While having an Indian PAN is not mandatory for claiming treaty benefits, Section 206AA may trigger higher withholding at 20% if the recipient does not furnish a PAN. However, per CBDT Notification No. 53/2016, treaty rates prevail over Section 206AA rates for non-residents who furnish the prescribed documents (TRC, Form 10F, and self-declaration).

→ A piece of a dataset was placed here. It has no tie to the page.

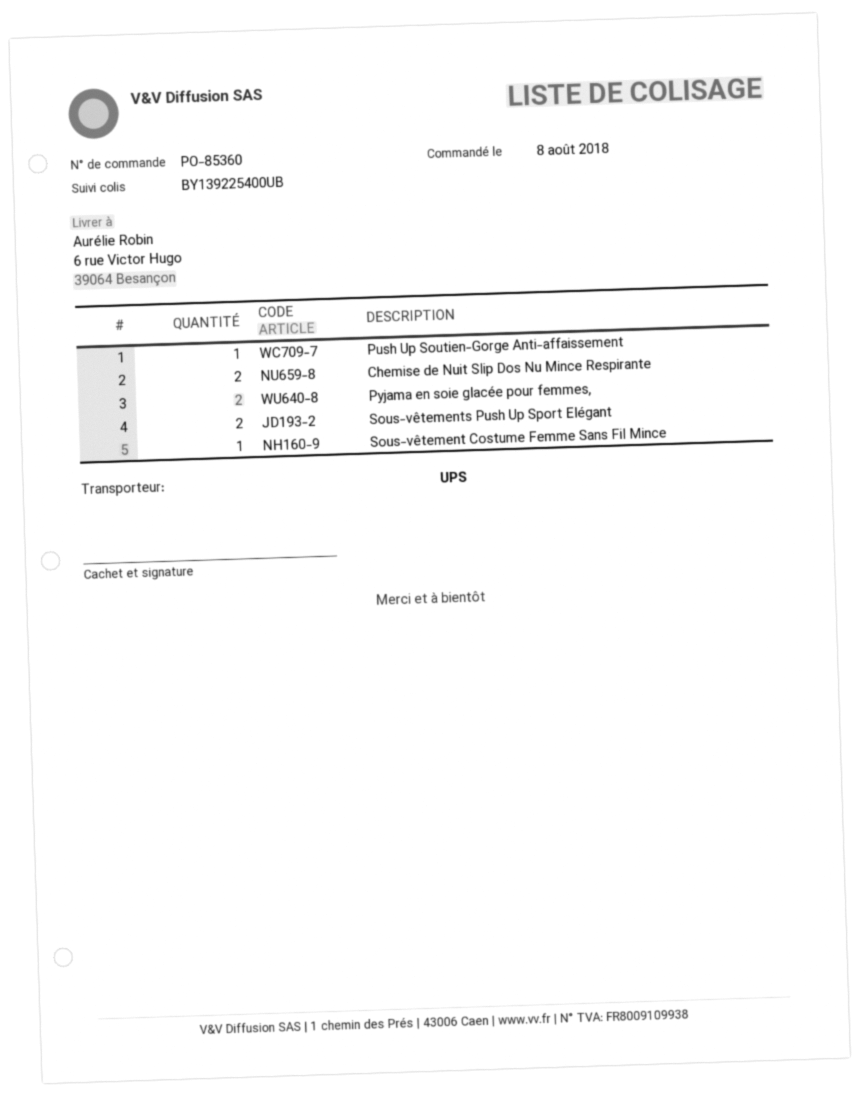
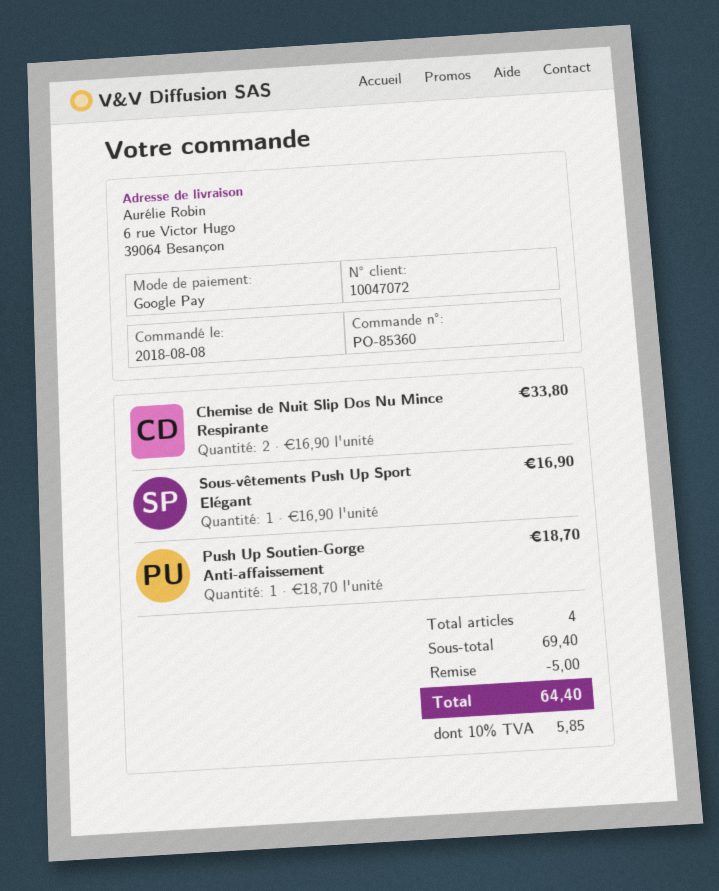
Pyjama en soie glacée pour femmes,: 2 -> none
Sous-vêtements Push Up Sport Elégant: 2 -> 1
Sous-vêtement Costume Femme Sans Fil Mince: 1 -> none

Withholding Procedure for Indian Payers

Indian companies or individuals paying royalties to UAE residents must follow specific compliance procedures under Section 195 of the Income Tax Act:

Step 1: Classify the Payment

Determine whether the payment constitutes a royalty under Article 12(3) of the treaty. Payments for software licences, patent rights, trademark licences, equipment rentals, and know-how transfers all qualify. However, following the Supreme Court ruling in Engineering Analysis Centre of Excellence Pvt. Ltd. v. CIT (2021), payments for copyrighted software (as opposed to payments for the copyright itself) may not constitute royalties.

Step 2: Verify Documentation

Before applying the reduced treaty rate of 10%, verify the TRC, Form 10F, and beneficial ownership declaration from the UAE recipient. The payer bears responsibility for ensuring all conditions are met.

Step 3: Deduct TDS at Treaty Rate

Deduct TDS at 10% on the gross royalty amount. The TDS must be deposited with the government within 7 days of the following month.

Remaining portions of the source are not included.